*** Block opens ***
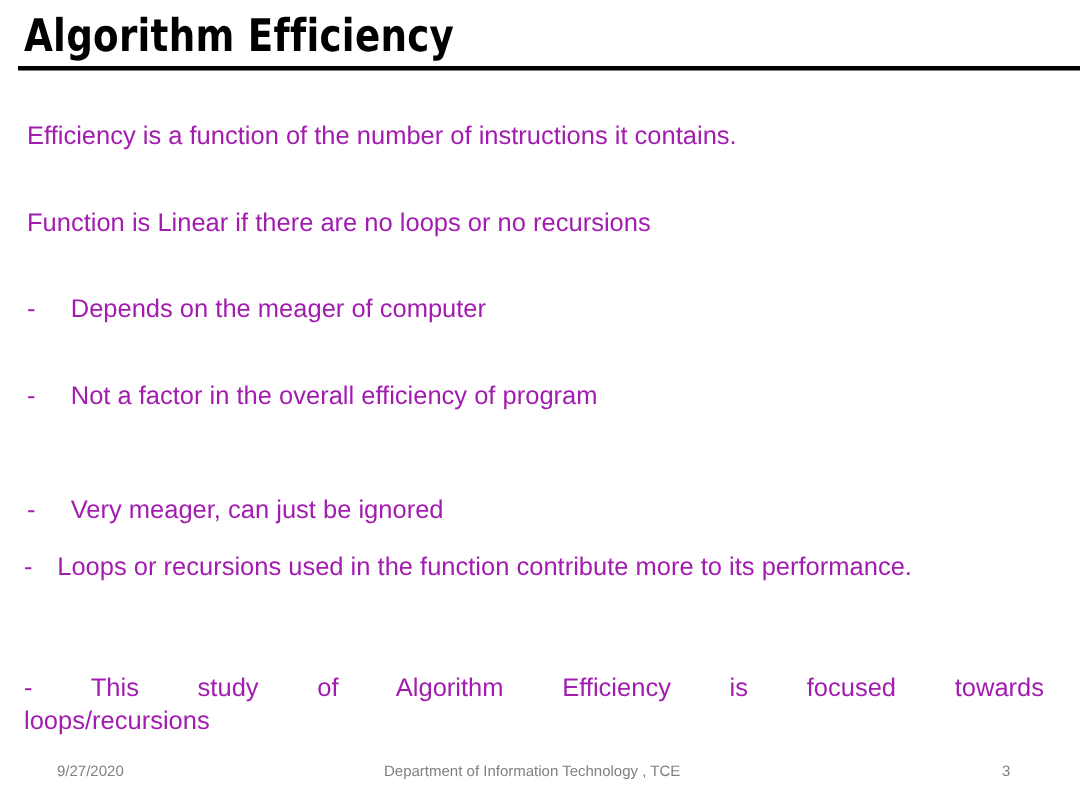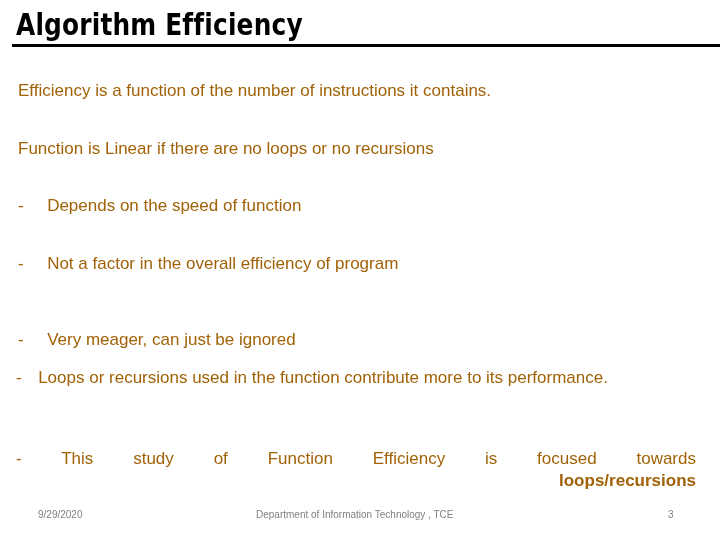--- a/index.html
+++ b/index.html
@@ -65,7 +65,7 @@
     position: absolute;
     font-size: 17px;
     line-height: 22px;
-    color: #a16207;
+    color: #a21caf;
     font-family: "Liberation Sans", sans-serif;
   }
   .p1 { left: 18px; top: 30px;  width: 690px; }

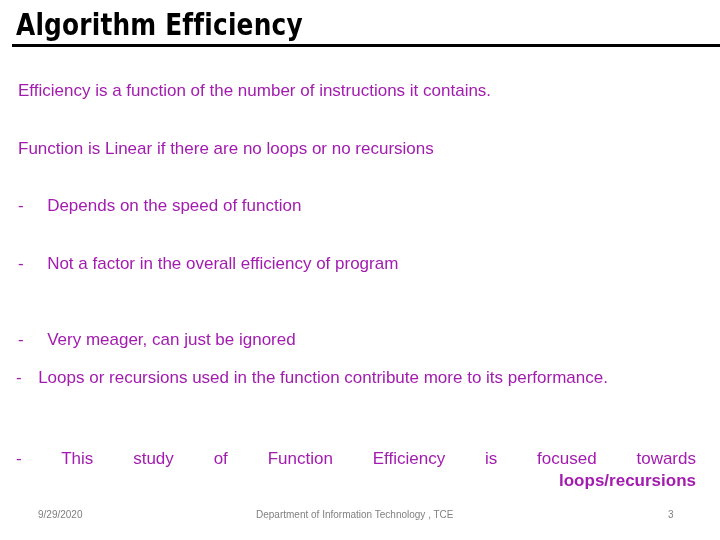--- a/index.html
+++ b/index.html
@@ -132,7 +132,7 @@
     <div class="para p3">
       <span class="dash">-</span>
       <span class="gap-wide"></span>
-      <span>Depends on the speed of function</span>
+      <span>Depends on the meager of computer</span>
     </div>
 
     <div class="para p4">

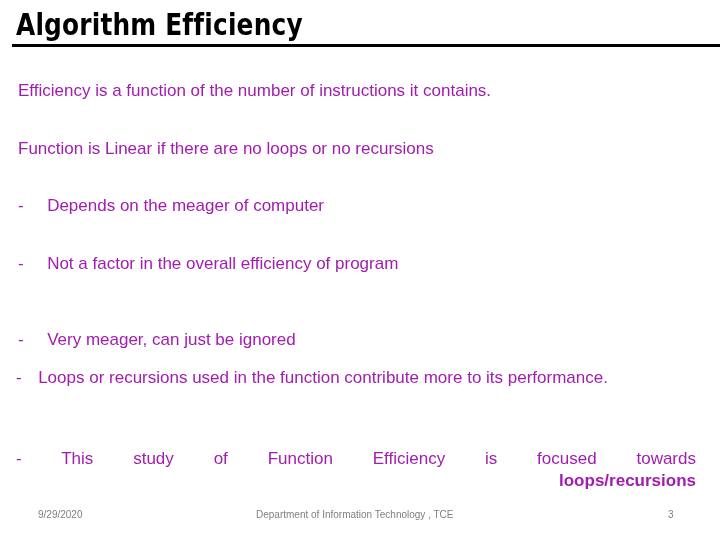--- a/index.html
+++ b/index.html
@@ -156,7 +156,7 @@
     <div class="para p7">
       <div style="text-align: justify; text-align-last: justify;">
         <span class="dash">-</span>
-        <span>This study of Function Efficiency is focused towards</span>
+        <span>This study of Algorithm Efficiency is focused towards</span>
       </div>
       <div class="lastline">loops/recursions</div>
     </div>

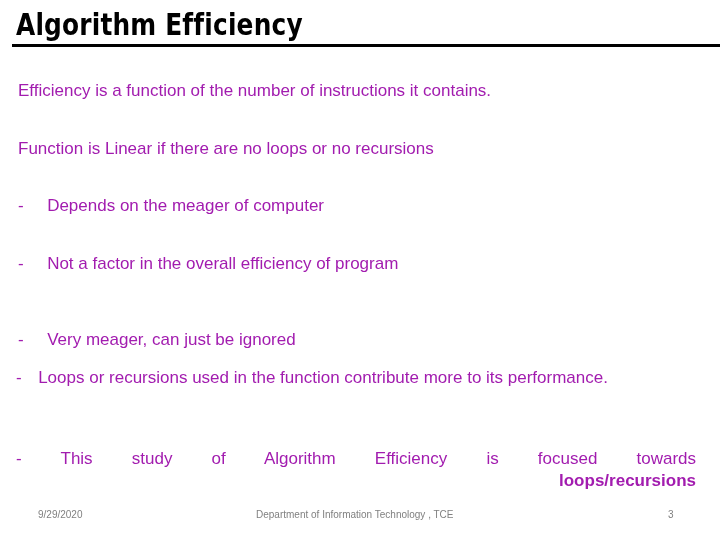--- a/index.html
+++ b/index.html
@@ -75,7 +75,7 @@
   .p5 { left: 18px; top: 260px; width: 690px; margin-top: 19px; }
   .p6 { left: 16px; top: 317px; width: 680px; }
   .p7 { left: 16px; top: 398px; width: 680px; text-align: justify; }
-  .p7 .lastline { text-align: right; font-weight: bold; }
+  .p7 .lastline { text-align: left; }
 
   .dash { display: inline-block; }
   .gap-wide { display: inline-block; width: 14px; }

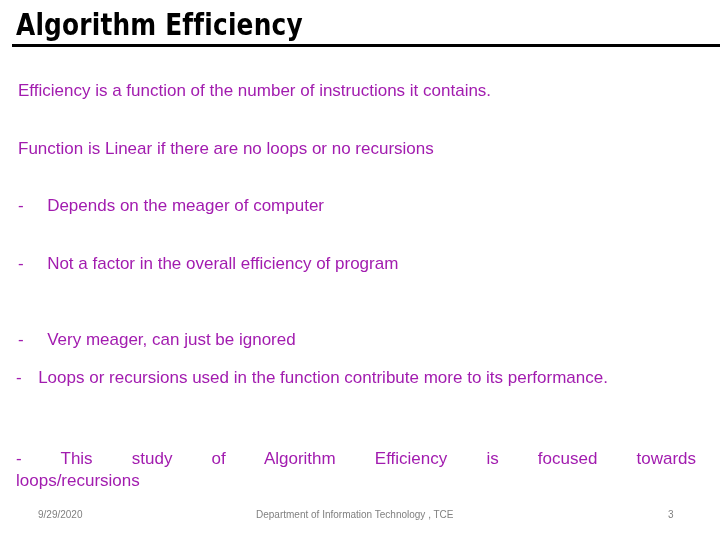--- a/index.html
+++ b/index.html
@@ -164,7 +164,7 @@
   </div>
 
   <div class="footer">
-    <div class="footer-date">9/29/2020</div>
+    <div class="footer-date">9/27/2020</div>
     <div class="footer-center">Department of Information Technology , TCE</div>
     <div class="footer-page">3</div>
   </div>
*** Block closes ***
• Work to complete:
Word for word, return the records shown above without their pictures.

• Solved problem:
--- a/index.html
+++ b/index.html
@@ -65,7 +65,7 @@
     position: absolute;
     font-size: 17px;
     line-height: 22px;
-    color: #a16207;
+    color: #a21caf;
     font-family: "Liberation Sans", sans-serif;
   }
   .p1 { left: 18px; top: 30px;  width: 690px; }

--- a/index.html
+++ b/index.html
@@ -132,7 +132,7 @@
     <div class="para p3">
       <span class="dash">-</span>
       <span class="gap-wide"></span>
-      <span>Depends on the speed of function</span>
+      <span>Depends on the meager of computer</span>
     </div>
 
     <div class="para p4">

--- a/index.html
+++ b/index.html
@@ -156,7 +156,7 @@
     <div class="para p7">
       <div style="text-align: justify; text-align-last: justify;">
         <span class="dash">-</span>
-        <span>This study of Function Efficiency is focused towards</span>
+        <span>This study of Algorithm Efficiency is focused towards</span>
       </div>
       <div class="lastline">loops/recursions</div>
     </div>

--- a/index.html
+++ b/index.html
@@ -75,7 +75,7 @@
   .p5 { left: 18px; top: 260px; width: 690px; margin-top: 19px; }
   .p6 { left: 16px; top: 317px; width: 680px; }
   .p7 { left: 16px; top: 398px; width: 680px; text-align: justify; }
-  .p7 .lastline { text-align: right; font-weight: bold; }
+  .p7 .lastline { text-align: left; }
 
   .dash { display: inline-block; }
   .gap-wide { display: inline-block; width: 14px; }

--- a/index.html
+++ b/index.html
@@ -164,7 +164,7 @@
   </div>
 
   <div class="footer">
-    <div class="footer-date">9/29/2020</div>
+    <div class="footer-date">9/27/2020</div>
     <div class="footer-center">Department of Information Technology , TCE</div>
     <div class="footer-page">3</div>
   </div>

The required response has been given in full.